Он был поистине надежен, словно смоленская крепостная стена, за которой можно было укрыться от любых невзгод. За его широкой, мужской спиной было удивительно спокойно и тепло. Девичье сердце как-то странно сжалось от нежности и чувственности, и она тихо подойдя к парню сзади, положила ему на плечи свои тонкие руки.
— У меня, Валерочка, все готово к встрече, — тихо сказала она, и прижалась своей щекой к его, все еще холодной от мороза щеке.
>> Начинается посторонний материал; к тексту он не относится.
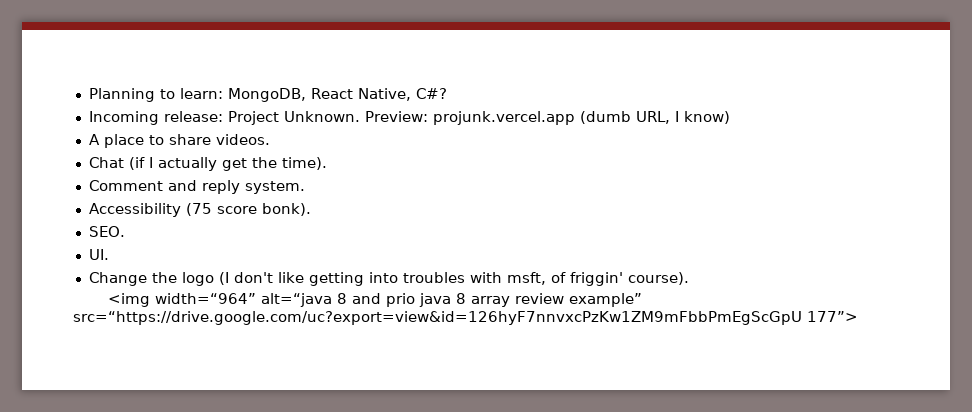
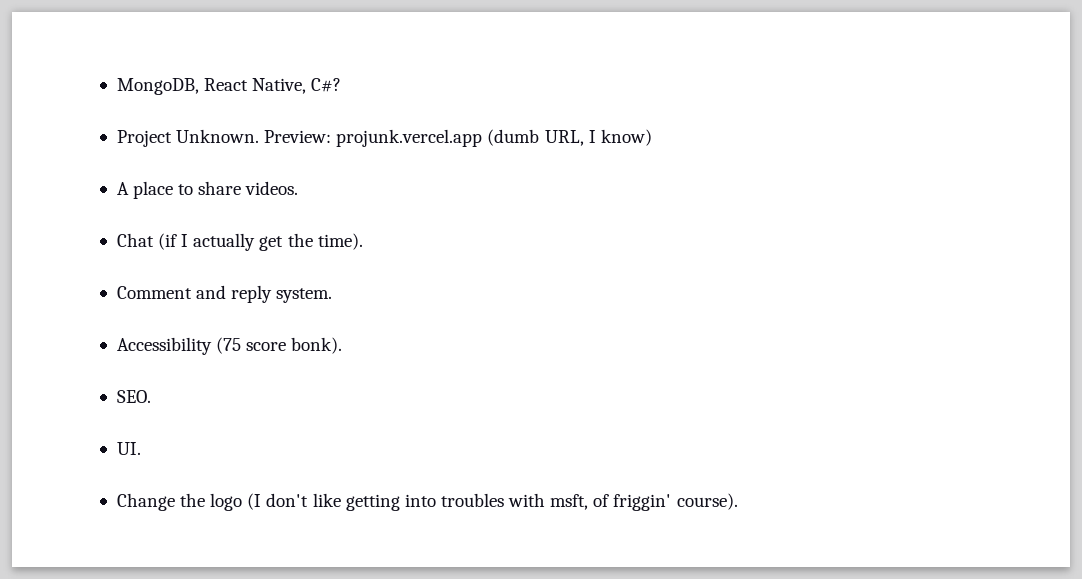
[88,88,223,102] Planning to learn: -> (116, 86) none
[88,111,223,125] Incoming release: -> (342, 85) none
[108,293,643,307] [73,311,858,325] // <img width=“964” alt=“java 8 and prio java 8 array review example” src=“https://drive.google.com/uc?export=view&id=126hyF7nnvxcPzKw1ZM9mFbbPmEgScGpU 177”> -> (738, 501) none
— У меня тоже готово. Через двадцать минут у нас будет тепло и уютно. Я хотел бы помыться, чтобы не выглядеть трубочистом, — сказал он, желая поскорей избавиться от угольной пыли и запаха мужского пота.
— Я сейчас, — сказала Лена и, взяв в углу комнаты большой кувшин, вышла на общую кухню, где в этот вечер суетились соседи.
Вообще-то иногда казалось, что они живут на этой кухне вечно. Наверное, это было единственное место в коммуналке, где было относительно тепло. Горящие горелки примусов, да керогазов наполняли кухонную атмосферу не только противным запахом сгоревшего керосина и подгоревшего на сковородках подсолнечного масла, но и каким-то живительным теплом. Здесь, на кухне среди баб, можно было услышать все последние новости, которые трансформировались их фантазией, и уже обросшие новыми подробностями, расползались далее по рабочему поселку всевозможными сплетнями.
— Жених? — спросила бабушка Аня, потягивая с блюдца морковный чай.
— Это мой друг, — соврала Ленка, разжигая свой керогаз.